# Tank Drivers-Merged



## rocket65 (6 May 2005)

ihey guys... im 16 and a recruiter came to my school i am really considering joining the calgary highlanders   but the guy who came todya really pushed towards infantry...i like infantry but it would be my second choice i would really like to know more about tanks to like drive them or shoot them or w.e would this be possibble?? and if so what are some of teh details...if not they for infantry how much do they run you and how hard is it at first?? thanks guys..





Merged and edited poll for common sense.

Slim 
STAFF


----------



## George Wallace (6 May 2005)

No.  Nope.  Nada. Nein. Nyet.  Never.  Noway.  Not going to happen.

No tanks.  Reserves haven't had tanks for years.  Reg Force are without tanks, with only a few exceptions out West, but they are soon to be gone too. 

END TEXT


----------



## infamous_p (6 May 2005)

What kind of a poll was that?


----------



## Sig_Des (6 May 2005)

a bad one


----------



## Zombie (6 May 2005)

I don't know...I'm on the fence on this one... ;D


----------



## infamous_p (6 May 2005)

As George Wallace said in your other thread, the reserves do not have tanks anymore.

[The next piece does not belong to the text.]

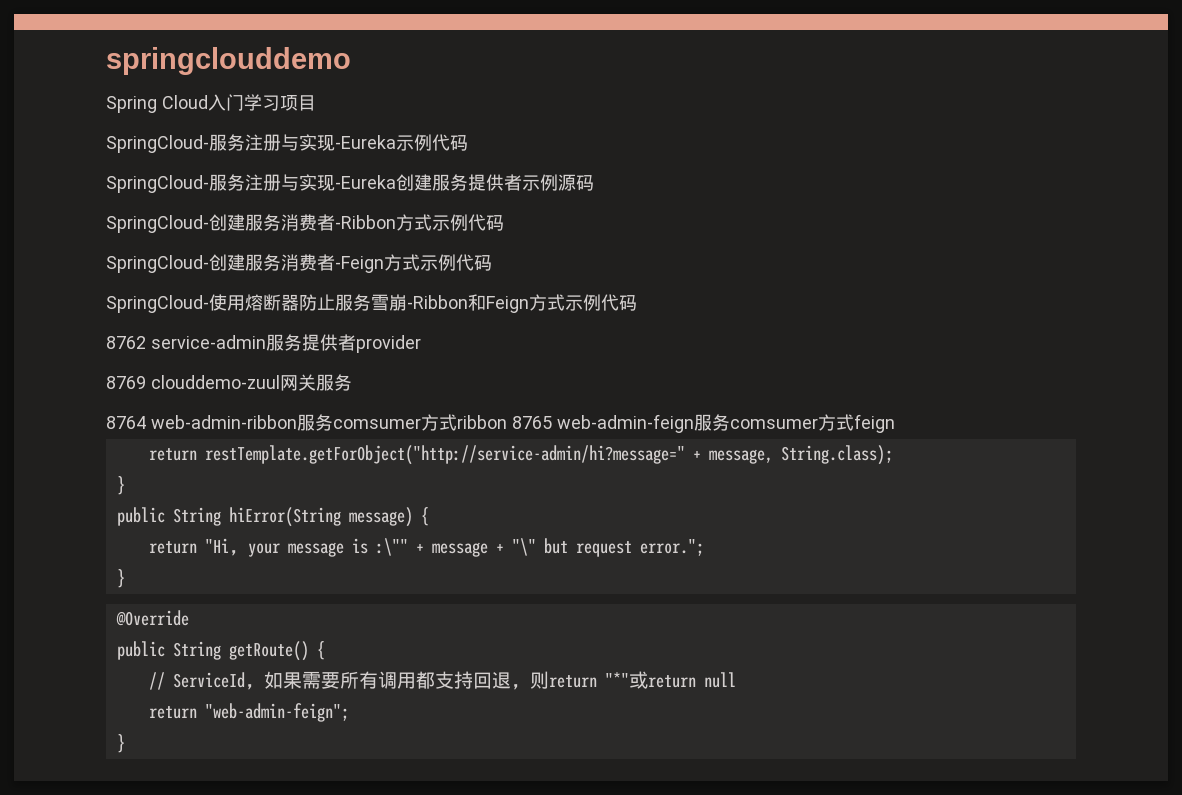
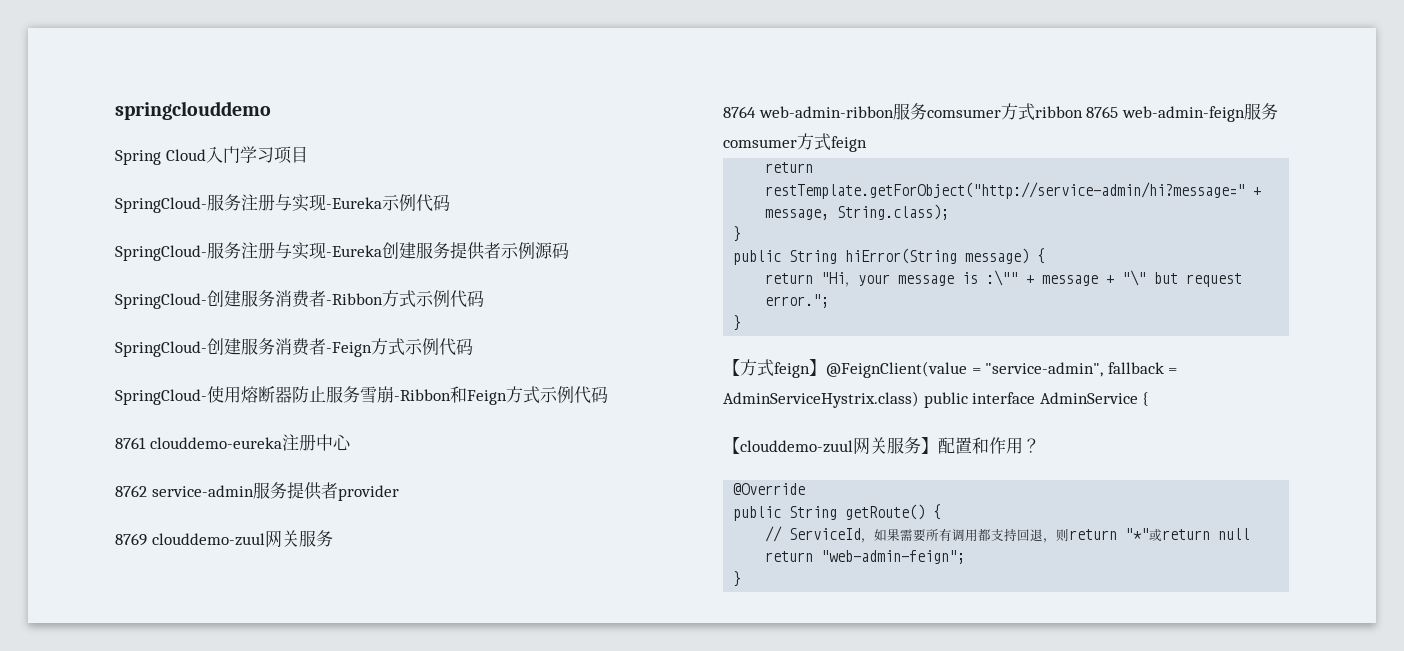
(637, 303) none -> [115,434,351,451] // 8761 clouddemo-eureka注册中心
(125, 578) none -> [723,359,1178,378] [723,391,1150,408] [723,437,1040,455] // 【方式feign】@FeignClient(value = "service-admin", fallback = AdminServiceHystrix.class) public interface AdminService { // 【clouddemo-zuul网关服务】配置和作用？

They are likewise very rare even in the regular force. Therefore, your chances of driving/shooting a tank are very slim... unfortunately. 

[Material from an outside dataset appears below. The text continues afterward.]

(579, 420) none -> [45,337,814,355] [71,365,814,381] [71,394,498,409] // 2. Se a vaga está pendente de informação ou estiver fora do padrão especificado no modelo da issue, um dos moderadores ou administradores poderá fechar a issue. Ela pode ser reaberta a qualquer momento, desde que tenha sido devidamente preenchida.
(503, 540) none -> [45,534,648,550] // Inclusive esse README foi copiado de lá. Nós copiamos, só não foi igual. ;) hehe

With regards to infantry and the physical training, i.e. running, if you are in decent shape before training starts, you should be fine. Start running and getting into shape as soon as possible, if you need to...


----------



## Sig_Des (6 May 2005)

I think we should end this before we degenerate into some silliness 

"1 Alpha, this is 0, request a locked thread at this loc, over"


----------



## perry (6 May 2005)

I think this guy is just a little ill-informed, I think he has an intrest in the armoured corps but if he wants to be a reservist lets give the info he needs about armd recce. Because in all reality he will never see a Leopard  but he may get his hands on a Coyote or a LAV III or maybe even a TLAV.


----------



## mover1 (6 May 2005)

How about someone steering this guy into one of the ARMD REGT in his local area. Some guys are missing the point and ridiculing him. 


BUDDY GO TO YOUR RECRUITER AND TELL HIMM YOU WANT TO GO 011 CREWMAN!!!!!


----------



## Fishbone Jones (6 May 2005)

Go read the threads in the Armoured Forum for all your questions.


----------